— Пусть мои проклятья вознесутся до звездных сфер! Да будет проклята ее тень!
— Пусть даже там изведает она мое могущество!
— Пусть даже там услышит меня! Пусть спрячется в черноте беспросветной!
— Пусть погрузится в бездну отчаяния, рано или поздно я все равно сыщу ее!
Вновь пламя понизилось — и вновь она прикрыла лицо руками.
— Но что проку в моих проклятиях, что проку? — застонала она. — Чей голос может достичь спящих вечным сном? Даже мой не может!
Нечестивый обряд продолжался.
— Да поразит ее мое проклятье, когда она возродится. Да родится она на свет проклятой!
— Да преследует ее мое проклятье всю жизнь — с первого дня возрождения и до последнего дня!
— Да будет она проклята! Мое возмездие настигнет и уничтожит ее и в новом существовании!
Пламя все вздымалось и опадало, отражаясь в ее полных боли глазах; чудовищные, произнесенные свистящим шепотом проклятья — не могу даже передать, особенно на бумаге, как жутко они звучали — ударяясь о стены, рассыпались на множество отголосков и затихали; на неподвижное тело под саваном попеременно падали то яростный блеск огня, то глубокая тень.
Наконец, — видимо, в полном изнеможении, — она смолкла. Уселась на каменный пол, тряхнула головой, так, что ее прекрасные волосы плотной завесой легли на лицо и грудь, и зарыдала в беспредельном отчаянии.
— Две тысячи лет, — стонала она, — две тысячи лет я терпеливо ожидаю его прихода; век проползает за веком, но боль воспоминаний все так же сильна, все так же слаб луч надежды. Две тысячи лет — все это время, изо дня в день, страсть сжигает мое сердце; ни на миг не забываю я о свершенном мною грехе! Забвение не для меня. О как мучительно долго тянулись прожитые годы, и как мучительно долго будут еще тянуться: кажется, им никогда не будет конца!
О мой любимый! Мой любимый! Мой любимый! Этот иноземец разбередил всю мою душу. Целых пятьсот лет не страдала я так невыносимо… Если и виновна перед тобой, неужто же не искупила я свой грех? Когда же ты возвратишься ко мне? Я обладаю всем, чего можно пожелать, но без тебя все это — ничто! Что же мне делать? Что? Что? Кто знает, может быть… может быть, эта египтянка и сейчас находится там же, где и ты, потешается над моими мучениями. Почему я не умерла вместе с тобой, я, твоя убийца? Но ведь я, увы, бессмертна, не могу умереть, даже если бы захотела. — Она распростерлась на полу и рыдала в таком безудержном горе, какого не выдержало бы сердце ни одного смертного.

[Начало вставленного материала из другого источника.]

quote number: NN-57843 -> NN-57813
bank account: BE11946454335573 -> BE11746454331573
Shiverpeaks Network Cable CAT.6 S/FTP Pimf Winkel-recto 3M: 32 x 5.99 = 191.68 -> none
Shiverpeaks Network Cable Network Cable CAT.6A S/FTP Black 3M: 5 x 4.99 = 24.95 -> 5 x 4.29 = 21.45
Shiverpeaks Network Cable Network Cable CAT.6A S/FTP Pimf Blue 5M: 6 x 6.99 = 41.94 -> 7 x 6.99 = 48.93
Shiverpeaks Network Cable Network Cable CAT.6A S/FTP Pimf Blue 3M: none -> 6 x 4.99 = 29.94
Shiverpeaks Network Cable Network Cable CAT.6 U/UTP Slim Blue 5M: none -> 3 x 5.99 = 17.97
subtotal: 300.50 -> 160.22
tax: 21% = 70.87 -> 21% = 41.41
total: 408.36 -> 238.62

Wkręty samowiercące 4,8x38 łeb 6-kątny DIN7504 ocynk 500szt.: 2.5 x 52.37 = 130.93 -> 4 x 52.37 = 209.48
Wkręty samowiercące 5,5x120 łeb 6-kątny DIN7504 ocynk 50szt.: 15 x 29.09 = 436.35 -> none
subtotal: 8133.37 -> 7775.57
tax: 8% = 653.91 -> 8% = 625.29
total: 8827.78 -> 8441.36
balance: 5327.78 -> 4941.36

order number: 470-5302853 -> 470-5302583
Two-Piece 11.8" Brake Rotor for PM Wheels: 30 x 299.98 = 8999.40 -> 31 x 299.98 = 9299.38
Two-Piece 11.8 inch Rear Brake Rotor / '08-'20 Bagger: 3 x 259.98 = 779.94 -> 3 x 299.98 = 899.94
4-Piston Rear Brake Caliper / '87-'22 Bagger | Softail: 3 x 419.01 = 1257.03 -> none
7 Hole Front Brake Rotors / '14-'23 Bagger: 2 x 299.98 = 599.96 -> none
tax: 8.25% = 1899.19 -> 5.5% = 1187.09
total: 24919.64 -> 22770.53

Вдруг она прекратила рыдать, встала, поправила платье и нетерпеливым движением закинув длинные локоны за спину, быстро подошла к прикрытому саваном телу.
— О Калликрат! — воззвала она, и я вздрогнул, услышав это имя. — Я хочу вновь взглянуть на твое лицо, каких мук это не стоило бы. Прошло уже около полувека с тех пор, как я в последний раз смотрела на тебя — тебя, убитого моей собственной рукой. — Дрожащими пальцами она схватила угол савана и замолчала. Видимо, ей пришла в голову мысль, которая ужаснула ее самое, потому что она заговорила странно испуганным шепотом:
— Что если я подниму тебя? — Очевидно, она обращалась к мертвецу. — Так чтобы ты стоял передо мной, как встарь. Я могу это сделать. — Она вытянула руки, все ее тело напряглось так, что страшно было смотреть, глаза застыли и потускнели. Я в ужасе отпрянул за шторами, волосы у меня встали дыбом; я увидел — а может быть, это была лишь игра моей фантазии, — как мерно заколыхался саван, словно лежал на груди спящего. Она отдернула руки, и колыхание сразу же прекратилось.
— Для чего, — сказала она, — для чего возвращать видимость жизни, если я не могу возвратить дух? Даже если бы ты стоял передо мной, ты не узнал бы меня и делал бы только то, что повелю. Ты жил бы моей жизнью, а не своей собственной, Калликрат.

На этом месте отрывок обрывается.